Saved entries:
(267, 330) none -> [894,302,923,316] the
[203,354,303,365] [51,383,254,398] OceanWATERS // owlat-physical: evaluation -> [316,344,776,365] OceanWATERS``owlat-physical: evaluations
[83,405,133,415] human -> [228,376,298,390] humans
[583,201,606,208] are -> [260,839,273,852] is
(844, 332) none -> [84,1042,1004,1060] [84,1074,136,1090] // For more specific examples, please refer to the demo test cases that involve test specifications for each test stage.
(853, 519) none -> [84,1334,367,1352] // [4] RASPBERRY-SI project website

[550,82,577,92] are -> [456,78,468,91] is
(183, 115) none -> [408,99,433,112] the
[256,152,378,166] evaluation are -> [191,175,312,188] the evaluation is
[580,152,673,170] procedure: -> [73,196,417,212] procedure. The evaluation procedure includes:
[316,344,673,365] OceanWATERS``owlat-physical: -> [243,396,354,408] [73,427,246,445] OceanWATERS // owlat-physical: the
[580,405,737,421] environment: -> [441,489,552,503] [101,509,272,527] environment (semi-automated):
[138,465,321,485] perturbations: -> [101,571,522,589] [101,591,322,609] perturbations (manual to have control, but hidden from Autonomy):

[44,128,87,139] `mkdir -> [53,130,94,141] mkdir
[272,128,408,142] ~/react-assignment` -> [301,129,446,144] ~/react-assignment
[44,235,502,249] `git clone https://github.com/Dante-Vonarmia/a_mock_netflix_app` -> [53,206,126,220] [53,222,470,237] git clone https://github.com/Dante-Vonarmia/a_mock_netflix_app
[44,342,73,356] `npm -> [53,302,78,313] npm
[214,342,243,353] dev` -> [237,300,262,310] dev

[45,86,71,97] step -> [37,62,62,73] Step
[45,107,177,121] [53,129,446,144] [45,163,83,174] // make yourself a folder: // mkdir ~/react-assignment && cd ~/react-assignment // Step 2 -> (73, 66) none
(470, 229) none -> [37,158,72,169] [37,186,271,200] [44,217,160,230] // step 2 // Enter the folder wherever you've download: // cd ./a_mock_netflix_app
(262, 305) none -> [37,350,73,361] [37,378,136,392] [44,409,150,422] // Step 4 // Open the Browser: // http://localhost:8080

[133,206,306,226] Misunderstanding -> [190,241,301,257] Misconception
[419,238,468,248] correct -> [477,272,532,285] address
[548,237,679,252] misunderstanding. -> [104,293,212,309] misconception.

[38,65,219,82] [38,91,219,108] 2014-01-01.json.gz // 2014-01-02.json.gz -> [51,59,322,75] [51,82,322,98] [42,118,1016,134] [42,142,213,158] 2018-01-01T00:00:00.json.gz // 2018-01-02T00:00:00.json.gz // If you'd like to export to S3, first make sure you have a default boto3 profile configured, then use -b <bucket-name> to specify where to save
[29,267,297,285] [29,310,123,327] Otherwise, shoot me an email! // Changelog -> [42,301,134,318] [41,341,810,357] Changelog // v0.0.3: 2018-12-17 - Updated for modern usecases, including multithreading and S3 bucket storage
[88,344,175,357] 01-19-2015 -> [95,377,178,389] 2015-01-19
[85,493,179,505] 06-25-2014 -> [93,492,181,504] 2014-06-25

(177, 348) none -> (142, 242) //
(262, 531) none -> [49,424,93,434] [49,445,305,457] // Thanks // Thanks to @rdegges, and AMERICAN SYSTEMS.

▶ [PROBLEM TO SOLVE]: Return, word for word, the lines of the data above from the line with "OceanWATERS // owlat-physical: the" through the line with "-> [53,130,94,141] mkdir", inclusive.

▶ [TASK RESULT]:
[316,344,673,365] OceanWATERS``owlat-physical: -> [243,396,354,408] [73,427,246,445] OceanWATERS // owlat-physical: the
[580,405,737,421] environment: -> [441,489,552,503] [101,509,272,527] environment (semi-automated):
[138,465,321,485] perturbations: -> [101,571,522,589] [101,591,322,609] perturbations (manual to have control, but hidden from Autonomy):

[44,128,87,139] `mkdir -> [53,130,94,141] mkdir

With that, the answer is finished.